Book Review: ‘Katabasis’ by RF Kuang (dark academia fantasy)
My experience of ‘Babel’ seemed to be that of reading a different book to most of the rest of the book community so I was both nervous and excited for 'Katasbasis’ because the synopsis is just so me.
Katabasis, noun, Ancient Greek. The story of a hero's descent to the underworld.
Grad student Alice Law has only ever had one goal: to become the brightest mind in the field of analytic magick.
But the only person who can make her dream come true is dead and – inconveniently – in Hell. And Alice, along with her biggest rival Peter Murdoch, is going after him.
But Hell is not as the philosophers claim, its rules are upside-down, and if she’s going to get out of there alive, she and Peter will have to work together.
That’s if they can agree on anything.
Will they triumph, or kill each other trying?
Yes, hello, thank you, written specifically for me. Expect for the fact that I’ve not got on with RF Kuang’s writing up to this point.
Thank god that ‘Katabasis’ broke that trend; I loved it!
There’s always a lot of pressure on the first book that we chose for a new season of our dark academia podcast, ‘The Dark Academicals’, and ‘Katabasis’ has given me only good vibes for season twelve.
This novel immediately had a tone that was entirely unexpected to me and I was engaged and excited from the first paragraph:
Cambridge, Michaelmas Term, October. The wind bit, the sun hid, and on the first day of class, when she ought to have been lecturing undergraduates about the dangers of using the Cartesian severance spell to revise without pee breaks, Alice Law set out to rescue her advisor’s soul from the Eight Courts of Hell.

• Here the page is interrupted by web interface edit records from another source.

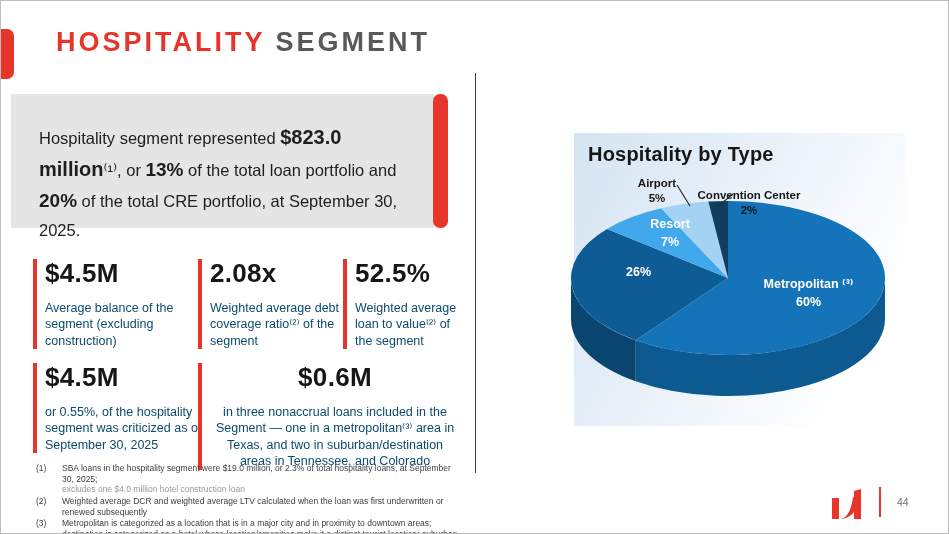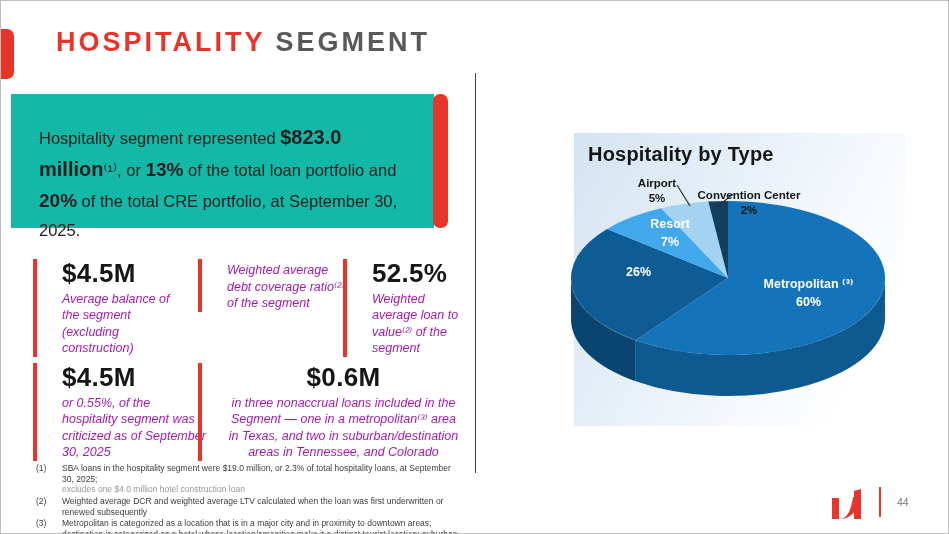"Hospitality segment represented $823.0" .highlight-box { background: #14b8a6 -> #e5e5e5 }
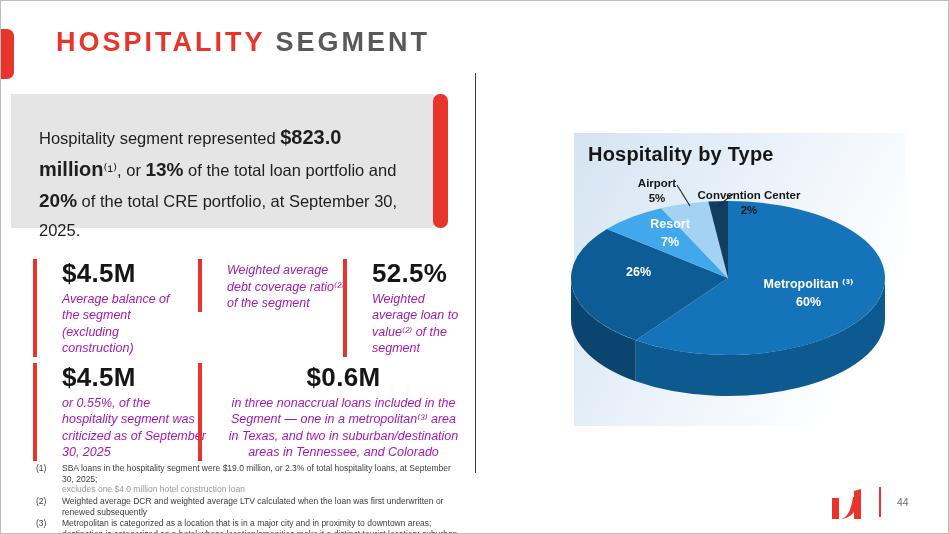"$4.5M" .stat { padding-left: 25px -> 8px }
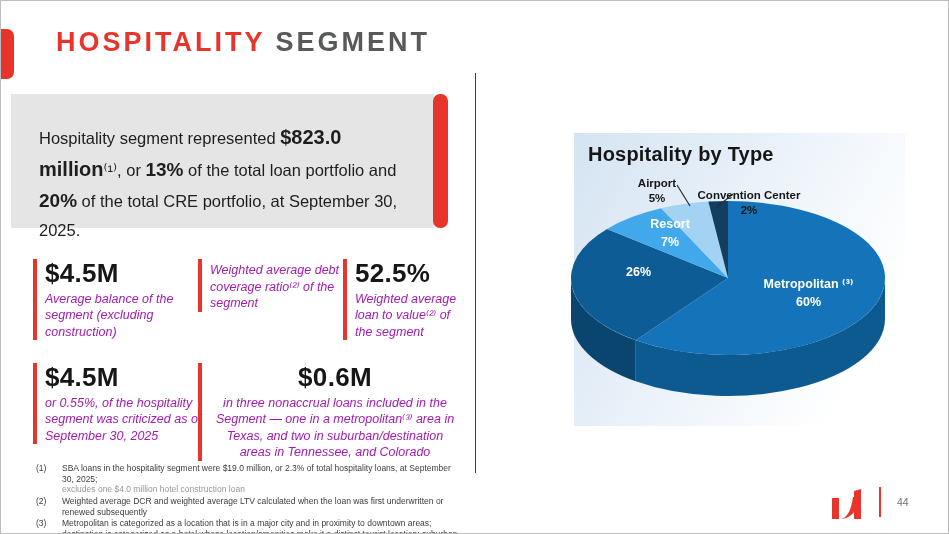"2.08x" div.value { html: none -> <div>2.08x</div> }
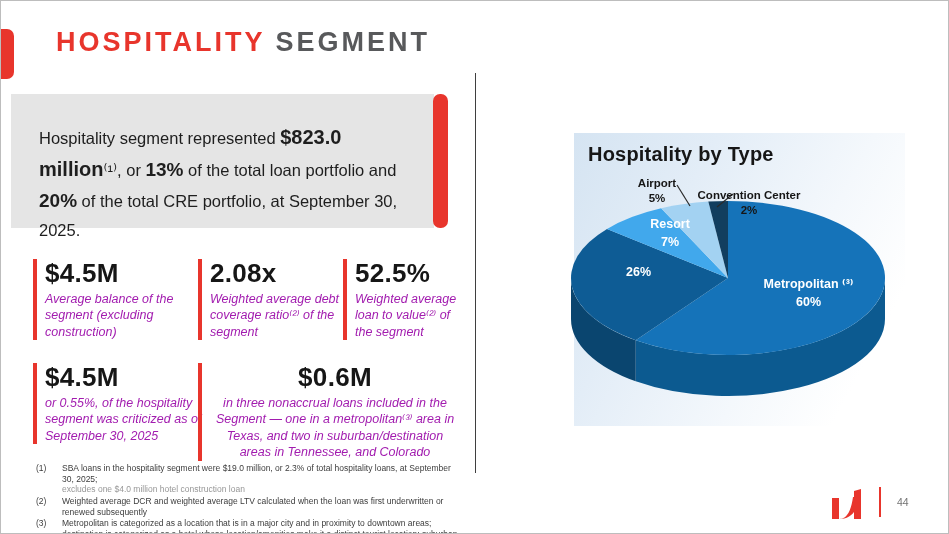"Average balance of the segment" .stat .desc { color: #a21caf -> #0c4a6e; font-style: italic -> none; margin-top: 3px -> 12px }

‘Babel’ had a heaviness to it, and while ‘Katabasis’ is incredibly intense (it literally gave me strange dreams which kept waking me up for about four nights), but there’s a tongue-in-cheek element to the writing which piqued my interest immediately.
The writing is dense, the references and discussions are lofty and hard to grasp, the amount of intertextuality is intimidating, so it’s a slow novel, but I never got bored or fed up of Alice and Peter’s journey; I was all in. But it was slow and it took me around ten days to read, reading it every day.
Something that helped with the pace of the novel was the flashbacks to Alice’s time at Cambridge leading up to Professor Grimes’ death and Alice’s descent into Hell. Watching her slowly unravel was fascinating, and horrifying, as she gave up her health and sanity in pursuit of academic perfection. This thread quietly wove an idea through the narrative that made Alice’s sacrifices, in school and in Hell, even more devastating: people will go to Hell and back for academia, but academia and its institutions don’t give a crap about you. Watching Alice learn this was heartbreaking.
She had absorbed so many of the view points that holds academia together: misogyny, sexism, a blindness to the daily abuses of the institution and it’s academics, and accepting that she has to accept and assimilate with these things in order to achieve her goals. The unravelling of everything she believed was powerful and really made me race through the ending of the book, and actually left me wanting a little more after I turned the last page.